12 November 2015, 2pm
And 2015 became even better for the Kenyan without running a single step when he was awarded the men’s prize as Marathon Runner of the Year at the AIMS Gala in Athens on 6 November. Ethiopia’s Mare Dibaba was awarded the women’s prize after a year in which she won the world title in Beijing among an equally impressive list of accomplishments.
This was the third annual edition of the Best Marathon Runner of the Year Awards, organised by The Association of International Marathons and Distance Races (AIMS), held as ever in Athens around the time of the Athens Marathon the Authentic.
The AIMS membership of more than 380 organisers of running events voted Kipchoge and Dibaba the winners. The period under consideration for the voting was from the beginning of October 2014 to the end of September this year.
Since the start of the judging process, Eliud Kipchoge has clearly established himself as the best marathon runner in the world. He turned 31 the day before the AIMS Gala and could look back on a tremendous year, winning such perennially high quality races as Chicago, London and Berlin. In every one he achieved world class times as well, breaking the 2:05 barrier as a matter of course. The summit in terms of time came six weeks ago in Berlin, where he ran his personal best of 2:04:00 which remains the fastest time in the world this year.
“This is a really important day for me which will remain in my mind forever. This is the first time I’ve received such an award in my career,” reflected Eliud Kipchoge and added: “I should like to thank everyone who has helped me in the past 15 years – my coach Patrick Sang but also plenty of others.” He made no secret about his next goal: “Next year I want to win the gold medal in the marathon at the Olympic Games in Rio. Olympic gold is one medal I don’t have.” If he achieves that objective, the one after could well be the marathon world record, currently held by his compatriot Dennis Kimetto, of 2:02:57. “I hope that one day I will also be the world record holder,” said Kipchoge.

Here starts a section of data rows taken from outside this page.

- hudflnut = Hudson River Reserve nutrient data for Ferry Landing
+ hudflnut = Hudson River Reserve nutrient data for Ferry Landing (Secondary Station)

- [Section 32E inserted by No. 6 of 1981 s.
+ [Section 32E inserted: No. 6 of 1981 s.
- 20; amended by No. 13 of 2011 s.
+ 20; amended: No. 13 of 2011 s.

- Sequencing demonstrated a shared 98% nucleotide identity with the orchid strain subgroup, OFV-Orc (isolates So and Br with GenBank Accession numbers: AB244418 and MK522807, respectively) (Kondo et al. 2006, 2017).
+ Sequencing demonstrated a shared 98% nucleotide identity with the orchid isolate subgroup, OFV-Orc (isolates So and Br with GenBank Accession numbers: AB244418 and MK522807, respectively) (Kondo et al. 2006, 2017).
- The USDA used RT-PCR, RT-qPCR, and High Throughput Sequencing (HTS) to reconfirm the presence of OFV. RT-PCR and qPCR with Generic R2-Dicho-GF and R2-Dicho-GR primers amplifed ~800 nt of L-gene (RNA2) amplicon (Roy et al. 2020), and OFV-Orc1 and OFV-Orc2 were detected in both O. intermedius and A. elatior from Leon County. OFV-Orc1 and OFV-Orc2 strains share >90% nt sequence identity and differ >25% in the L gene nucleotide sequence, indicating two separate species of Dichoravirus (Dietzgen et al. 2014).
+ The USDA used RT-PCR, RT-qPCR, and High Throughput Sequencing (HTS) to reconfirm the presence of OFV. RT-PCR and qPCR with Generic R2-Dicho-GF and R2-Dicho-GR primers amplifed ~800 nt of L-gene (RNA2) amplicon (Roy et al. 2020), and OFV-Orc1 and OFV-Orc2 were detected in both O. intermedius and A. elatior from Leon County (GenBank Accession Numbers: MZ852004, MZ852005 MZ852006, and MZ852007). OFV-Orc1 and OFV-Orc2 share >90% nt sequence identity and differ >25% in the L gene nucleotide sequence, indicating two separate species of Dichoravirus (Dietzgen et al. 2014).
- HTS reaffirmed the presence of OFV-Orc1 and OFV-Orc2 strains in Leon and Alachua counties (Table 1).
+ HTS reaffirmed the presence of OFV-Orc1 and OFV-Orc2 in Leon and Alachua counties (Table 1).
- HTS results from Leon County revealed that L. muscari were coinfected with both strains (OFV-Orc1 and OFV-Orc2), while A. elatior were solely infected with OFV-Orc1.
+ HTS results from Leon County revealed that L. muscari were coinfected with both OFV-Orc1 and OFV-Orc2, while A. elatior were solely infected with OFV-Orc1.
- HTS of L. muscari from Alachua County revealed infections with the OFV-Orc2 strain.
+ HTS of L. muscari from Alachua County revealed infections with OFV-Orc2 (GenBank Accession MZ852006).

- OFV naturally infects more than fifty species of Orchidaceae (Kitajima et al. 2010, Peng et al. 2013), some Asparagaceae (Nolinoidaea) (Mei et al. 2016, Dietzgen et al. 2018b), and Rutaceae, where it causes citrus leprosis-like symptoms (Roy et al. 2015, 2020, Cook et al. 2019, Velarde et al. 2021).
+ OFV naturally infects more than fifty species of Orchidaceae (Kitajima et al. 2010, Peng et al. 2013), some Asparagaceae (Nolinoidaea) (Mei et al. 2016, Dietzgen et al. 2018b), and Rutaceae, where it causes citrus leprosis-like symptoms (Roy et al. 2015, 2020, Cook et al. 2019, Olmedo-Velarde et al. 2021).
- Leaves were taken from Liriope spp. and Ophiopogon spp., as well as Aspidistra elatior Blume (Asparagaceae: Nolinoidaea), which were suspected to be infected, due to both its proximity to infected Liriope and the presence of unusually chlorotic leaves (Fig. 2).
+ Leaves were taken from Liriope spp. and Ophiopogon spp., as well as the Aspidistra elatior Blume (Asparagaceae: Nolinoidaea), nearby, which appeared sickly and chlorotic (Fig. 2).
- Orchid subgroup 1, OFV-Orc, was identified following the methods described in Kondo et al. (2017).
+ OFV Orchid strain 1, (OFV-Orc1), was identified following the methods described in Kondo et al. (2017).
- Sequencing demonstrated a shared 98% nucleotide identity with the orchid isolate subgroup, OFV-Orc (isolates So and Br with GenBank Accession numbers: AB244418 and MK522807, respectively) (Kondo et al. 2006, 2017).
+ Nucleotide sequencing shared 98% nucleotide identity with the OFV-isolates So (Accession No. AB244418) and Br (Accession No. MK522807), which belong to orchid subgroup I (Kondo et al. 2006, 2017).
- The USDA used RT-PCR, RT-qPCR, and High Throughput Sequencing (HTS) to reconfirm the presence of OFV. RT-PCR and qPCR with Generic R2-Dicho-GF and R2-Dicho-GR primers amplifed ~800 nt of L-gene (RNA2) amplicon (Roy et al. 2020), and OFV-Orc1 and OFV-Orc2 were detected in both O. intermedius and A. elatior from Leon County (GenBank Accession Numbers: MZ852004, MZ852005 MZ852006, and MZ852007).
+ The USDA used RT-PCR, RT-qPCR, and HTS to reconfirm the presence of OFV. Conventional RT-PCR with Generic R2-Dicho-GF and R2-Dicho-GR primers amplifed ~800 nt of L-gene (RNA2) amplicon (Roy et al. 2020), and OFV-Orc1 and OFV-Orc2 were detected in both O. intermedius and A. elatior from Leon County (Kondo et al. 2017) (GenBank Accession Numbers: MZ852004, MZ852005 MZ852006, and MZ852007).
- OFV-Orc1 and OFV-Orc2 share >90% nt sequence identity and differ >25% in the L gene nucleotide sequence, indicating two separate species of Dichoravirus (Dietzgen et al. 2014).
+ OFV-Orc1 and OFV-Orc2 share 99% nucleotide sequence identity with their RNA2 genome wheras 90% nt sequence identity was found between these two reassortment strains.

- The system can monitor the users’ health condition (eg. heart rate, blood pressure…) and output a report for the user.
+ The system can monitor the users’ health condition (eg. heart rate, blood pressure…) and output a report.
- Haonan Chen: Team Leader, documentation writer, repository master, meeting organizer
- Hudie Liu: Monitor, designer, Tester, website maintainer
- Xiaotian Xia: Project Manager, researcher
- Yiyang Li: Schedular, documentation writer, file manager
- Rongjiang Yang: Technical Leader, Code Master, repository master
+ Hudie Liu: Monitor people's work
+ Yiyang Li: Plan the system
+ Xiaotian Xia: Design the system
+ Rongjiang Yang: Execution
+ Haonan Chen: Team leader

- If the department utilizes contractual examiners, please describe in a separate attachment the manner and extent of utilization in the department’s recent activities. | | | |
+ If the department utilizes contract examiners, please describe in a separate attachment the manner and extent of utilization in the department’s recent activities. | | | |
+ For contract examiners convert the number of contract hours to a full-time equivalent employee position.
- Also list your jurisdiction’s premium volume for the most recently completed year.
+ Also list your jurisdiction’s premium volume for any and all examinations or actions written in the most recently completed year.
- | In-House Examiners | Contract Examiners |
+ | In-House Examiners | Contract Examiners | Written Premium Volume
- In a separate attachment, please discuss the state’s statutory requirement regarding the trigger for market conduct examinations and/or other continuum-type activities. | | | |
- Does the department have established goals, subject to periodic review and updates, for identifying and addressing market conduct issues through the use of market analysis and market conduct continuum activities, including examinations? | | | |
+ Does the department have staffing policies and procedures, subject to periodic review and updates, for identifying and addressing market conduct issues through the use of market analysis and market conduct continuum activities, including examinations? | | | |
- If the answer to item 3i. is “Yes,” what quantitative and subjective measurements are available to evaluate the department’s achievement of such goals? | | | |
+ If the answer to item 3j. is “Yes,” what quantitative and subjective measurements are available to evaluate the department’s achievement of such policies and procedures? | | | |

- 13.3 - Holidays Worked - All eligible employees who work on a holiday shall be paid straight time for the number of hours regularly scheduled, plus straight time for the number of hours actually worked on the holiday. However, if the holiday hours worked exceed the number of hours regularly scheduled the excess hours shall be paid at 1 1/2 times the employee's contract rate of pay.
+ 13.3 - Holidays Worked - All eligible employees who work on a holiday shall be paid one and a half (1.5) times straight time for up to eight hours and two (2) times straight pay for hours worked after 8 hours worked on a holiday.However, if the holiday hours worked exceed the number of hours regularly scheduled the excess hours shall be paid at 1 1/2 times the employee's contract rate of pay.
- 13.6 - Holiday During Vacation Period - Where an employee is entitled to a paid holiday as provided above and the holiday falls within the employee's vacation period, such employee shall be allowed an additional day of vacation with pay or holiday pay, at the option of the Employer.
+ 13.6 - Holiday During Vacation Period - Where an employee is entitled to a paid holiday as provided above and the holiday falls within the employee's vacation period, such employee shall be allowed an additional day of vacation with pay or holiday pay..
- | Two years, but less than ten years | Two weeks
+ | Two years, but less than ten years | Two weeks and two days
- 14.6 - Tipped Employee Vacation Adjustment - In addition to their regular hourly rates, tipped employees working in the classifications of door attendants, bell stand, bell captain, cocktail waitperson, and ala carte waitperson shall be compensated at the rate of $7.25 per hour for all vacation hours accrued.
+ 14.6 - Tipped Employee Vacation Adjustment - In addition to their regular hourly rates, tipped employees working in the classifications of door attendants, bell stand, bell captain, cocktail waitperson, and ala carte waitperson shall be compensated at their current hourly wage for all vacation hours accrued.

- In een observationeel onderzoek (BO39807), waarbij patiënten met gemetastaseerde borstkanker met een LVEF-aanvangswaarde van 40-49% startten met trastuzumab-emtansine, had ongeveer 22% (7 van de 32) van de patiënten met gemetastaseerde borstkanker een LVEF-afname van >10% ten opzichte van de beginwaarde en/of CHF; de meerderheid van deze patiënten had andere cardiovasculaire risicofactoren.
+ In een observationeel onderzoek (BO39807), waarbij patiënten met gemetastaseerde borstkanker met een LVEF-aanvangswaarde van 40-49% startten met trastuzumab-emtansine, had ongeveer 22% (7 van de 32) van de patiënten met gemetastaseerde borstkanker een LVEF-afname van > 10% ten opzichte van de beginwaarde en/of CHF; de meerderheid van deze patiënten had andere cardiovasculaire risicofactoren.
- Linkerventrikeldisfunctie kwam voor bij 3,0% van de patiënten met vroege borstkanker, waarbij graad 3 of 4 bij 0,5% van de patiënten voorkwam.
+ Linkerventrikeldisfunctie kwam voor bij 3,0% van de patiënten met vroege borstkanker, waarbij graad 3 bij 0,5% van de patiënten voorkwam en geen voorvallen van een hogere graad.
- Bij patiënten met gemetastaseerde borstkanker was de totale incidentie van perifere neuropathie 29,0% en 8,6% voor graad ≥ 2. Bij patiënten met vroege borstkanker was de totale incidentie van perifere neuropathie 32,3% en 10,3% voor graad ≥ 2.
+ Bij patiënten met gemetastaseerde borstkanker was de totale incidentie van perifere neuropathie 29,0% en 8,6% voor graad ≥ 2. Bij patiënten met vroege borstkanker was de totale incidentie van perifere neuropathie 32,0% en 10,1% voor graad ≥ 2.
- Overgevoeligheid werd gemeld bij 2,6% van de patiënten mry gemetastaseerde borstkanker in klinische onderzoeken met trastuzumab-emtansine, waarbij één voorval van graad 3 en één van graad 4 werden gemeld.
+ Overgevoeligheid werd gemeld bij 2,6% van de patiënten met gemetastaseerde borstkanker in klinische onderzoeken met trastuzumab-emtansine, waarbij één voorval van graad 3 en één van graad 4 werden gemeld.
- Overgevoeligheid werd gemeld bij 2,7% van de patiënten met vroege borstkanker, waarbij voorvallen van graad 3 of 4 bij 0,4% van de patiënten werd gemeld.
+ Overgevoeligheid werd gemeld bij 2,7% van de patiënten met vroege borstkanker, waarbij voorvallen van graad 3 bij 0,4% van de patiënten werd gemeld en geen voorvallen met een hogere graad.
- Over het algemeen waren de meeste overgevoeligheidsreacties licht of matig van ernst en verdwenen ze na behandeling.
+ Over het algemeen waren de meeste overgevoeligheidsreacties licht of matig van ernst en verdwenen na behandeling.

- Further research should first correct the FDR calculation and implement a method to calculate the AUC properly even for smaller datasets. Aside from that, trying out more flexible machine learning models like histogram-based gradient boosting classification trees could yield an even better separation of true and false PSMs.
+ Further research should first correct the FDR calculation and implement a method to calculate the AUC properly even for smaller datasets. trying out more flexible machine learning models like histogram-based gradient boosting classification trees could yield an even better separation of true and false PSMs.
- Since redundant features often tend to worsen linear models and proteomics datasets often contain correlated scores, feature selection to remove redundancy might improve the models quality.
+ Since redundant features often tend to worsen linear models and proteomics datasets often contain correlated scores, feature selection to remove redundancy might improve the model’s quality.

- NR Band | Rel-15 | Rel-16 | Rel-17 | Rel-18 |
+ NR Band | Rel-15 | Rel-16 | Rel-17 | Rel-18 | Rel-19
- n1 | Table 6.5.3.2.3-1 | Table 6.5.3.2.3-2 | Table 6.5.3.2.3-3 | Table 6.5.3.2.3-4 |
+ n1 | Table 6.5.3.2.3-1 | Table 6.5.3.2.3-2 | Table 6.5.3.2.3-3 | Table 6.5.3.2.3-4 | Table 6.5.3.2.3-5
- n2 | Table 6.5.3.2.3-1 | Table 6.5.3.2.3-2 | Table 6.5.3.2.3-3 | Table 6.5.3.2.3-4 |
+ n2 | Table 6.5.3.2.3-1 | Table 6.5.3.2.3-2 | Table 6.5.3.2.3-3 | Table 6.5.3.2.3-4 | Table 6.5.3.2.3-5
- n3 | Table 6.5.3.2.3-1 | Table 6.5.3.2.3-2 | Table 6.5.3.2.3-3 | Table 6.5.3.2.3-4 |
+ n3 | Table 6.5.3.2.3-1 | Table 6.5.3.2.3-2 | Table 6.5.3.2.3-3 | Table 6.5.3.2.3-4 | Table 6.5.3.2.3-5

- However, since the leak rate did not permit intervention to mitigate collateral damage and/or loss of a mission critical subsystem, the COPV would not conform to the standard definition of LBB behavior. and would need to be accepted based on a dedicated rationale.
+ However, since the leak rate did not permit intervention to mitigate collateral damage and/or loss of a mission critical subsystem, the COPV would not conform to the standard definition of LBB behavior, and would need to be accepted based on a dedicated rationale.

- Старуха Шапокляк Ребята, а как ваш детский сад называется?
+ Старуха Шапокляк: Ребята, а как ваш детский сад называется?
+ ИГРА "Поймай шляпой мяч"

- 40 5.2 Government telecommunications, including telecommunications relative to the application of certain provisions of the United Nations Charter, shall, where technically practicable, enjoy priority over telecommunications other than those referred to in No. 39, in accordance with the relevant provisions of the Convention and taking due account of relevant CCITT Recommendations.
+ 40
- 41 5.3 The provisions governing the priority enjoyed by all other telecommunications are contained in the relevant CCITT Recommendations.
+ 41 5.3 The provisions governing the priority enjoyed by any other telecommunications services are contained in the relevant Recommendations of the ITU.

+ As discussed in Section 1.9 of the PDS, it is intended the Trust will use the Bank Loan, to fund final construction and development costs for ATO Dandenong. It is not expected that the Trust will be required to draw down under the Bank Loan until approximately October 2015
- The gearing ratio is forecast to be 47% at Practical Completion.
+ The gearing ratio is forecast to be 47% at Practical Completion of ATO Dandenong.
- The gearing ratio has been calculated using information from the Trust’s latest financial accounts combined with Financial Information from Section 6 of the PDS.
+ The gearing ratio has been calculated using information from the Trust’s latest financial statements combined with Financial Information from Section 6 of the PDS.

Mare Dibaba achieved the greatest moment in her career so far when the 26-year-old won the world title in Beijing in August. She and Kenya’s Helah Kiprop produced one of the most exciting home straight finishes in marathon championship history with the gold going to the Ethiopian by just one second. She also has enjoyed an impressive run of success in the marathon since 2014, becoming the Chicago champion and then ran the world class time of 2:19:52 for victory in Xiamen in China in January, the second fastest women’s time this year. There was more to come as she finished a narrow second in the Boston Marathon in April. “I’m very happy to receive this award, thank you very much,” said Mare Dibaba as she accepted her prize at the Gala, which was broadcast for one and a half hours live on national television and organised jointly by AIMS and the Greek Athletics Federation, SEGAS. “For the past year it has been our goal that the Gala should go ahead, despite the severe economic conditions,” said Kostas Panagopoulos, the SEGAS president.
Three further awards were presented by AIMS. The Green award for an event with the best environmental policy went to the Houston Marathon and the Lala Marathon in Mexico received the award for the best programme of social responsibility. The 1972 Olympic Marathon champion, Frank Shorter, received the lifetime achievement award. The American is recovering from surgery in the USA and his son Alex, also a marathon runner, collected the award on his behalf.